Fortunately Mike Morris of Morris Motors https://www.morrismotorsusa.com/, regarded by many as a demi-god (or more!) in the world of old Benzes, was in attendance so we were able to discuss the issue.  Mike was adamant that something was going on with the distributor/timing and to do nothing else until that was sorted out 10000%.  I looks like he was 10000% correct.  My timing was kind of right, in a ballpark kind of way, but still funny.  Sometimes the idle would spontaneously change a little.  Sometimes idle speed would hold steady when AC was switched on, other times it would drop.  Sometimes the vacuum advance at high rpms would move around.  So, I decided to take the step of taking the whole damn distributor apart and looking for problems.  And I found some!  Going through the process would have been a lot easier if I had "how to rebuild your distributor" guide, so I figured it might be helpful to document it all.  What follows is a guide to dismantling the distributor and what I found when I did.  Here goes.

The Process:
Step 1:  Remove the distributor, duh.  When you take the cap off be certain to mark the position of the rotor so you're in the right place when you put it back together.  Otherwise you may go nuts, either from trial and error or trying to crank the engine to find the TDC reference.  Plate 1:  distributor as removed from car.  These distributors have 2 compartments.  The upper contains the ignition mechanism communicating with the coil (stator magnet and rotor) and the vacuum advance/retard mechanism. The lower compartment contains the centrifugal advance mechanism. 

Step 2:  Remove vacuum advance pod and cable connector.  For the vacuum pod remove the screws and carefully disengage the arm from its pin inside the distributor.  The pin faces down, so gently wiggle the arm off in a downwards direction.  Note that the vacuum pod has 2 small plastic parts on either side of the shaft (Plate 2).  These are fragile but can be wiggled out.  Don't try to force!  The cable pulls straight of the distributor body.

Step 3:  Now let’s examine what we’ve got and how it’s assembled.  The components are labeled in Plate 3.  The base plate is fixed to the distributor body by 3 hex screws (3mm heads).  The coil is fixed to the base plate from underneath.  The stator (magnet) rotates about 30deg on the central shaft. In my case the stator rotation was impossibly stiff and didn't rotate freely at all.  On the bottom side of the stator is the pin connecting to the vacuum advance pod.  this pin limits the rotation of the stator magnet.  The rotor is held on the shaft with a c-clip and index pin (see plate 4).

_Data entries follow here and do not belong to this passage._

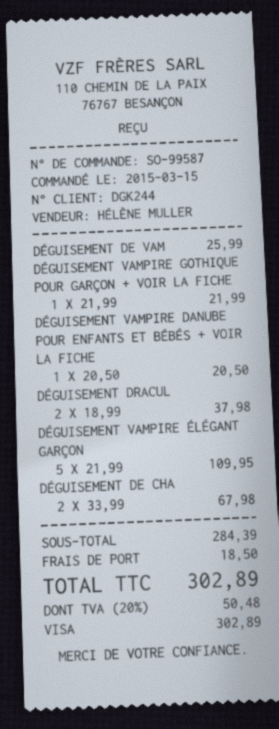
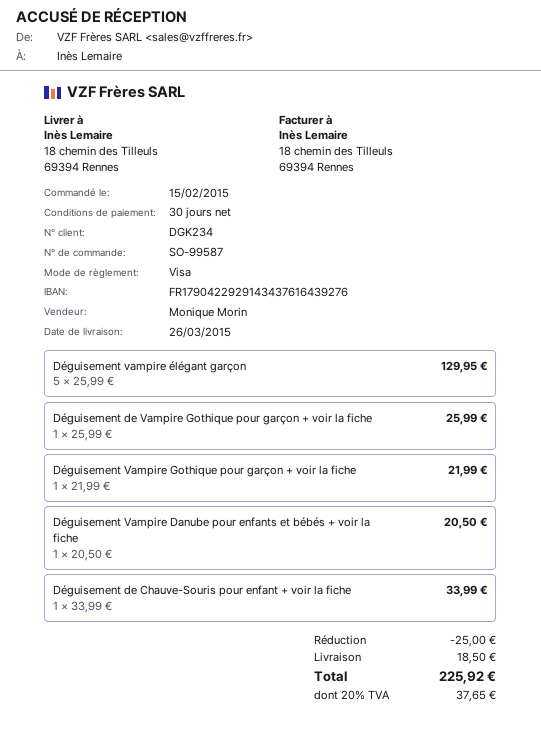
order date: 2015-03-15 -> 2015-02-15
customer number: DGK244 -> DGK234
sales rep: HÉLÈNE MULLER -> Monique Morin
DÉGUISEMENT DRACUL: 2 x 18.99 = 37.98 -> none
DÉGUISEMENT VAMPIRE ÉLÉGANT GARÇON: 5 x 21.99 = 109.95 -> 5 x 25.99 = 129.95
DÉGUISEMENT DE CHA: 2 x 33.99 = 67.98 -> 1 x 33.99 = 33.99
discount: none -> 25.00
tax: 20% = 50.48 -> 20% = 37.65
total: 302.89 -> 225.92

Step 4:  To disassemble first remove the c-clip and spring washer on the shaft.  You can then remove the rotor, though it may take some effort.  Note that there's a miniscule alignment pin that locates the rotor on the shaft.  Don't lose it!  Next remove the entire base/coil/stator assembly.  First remove the c-clip and washer so the assembly id free to slide off the shaft.  Then remove the hex screws fixing the base plate to the distributor body.  It’s fiddley but can be done (see plate 5).  Set the assembly aside and have a look at the now exposed centrifugal advance components (see plate 7).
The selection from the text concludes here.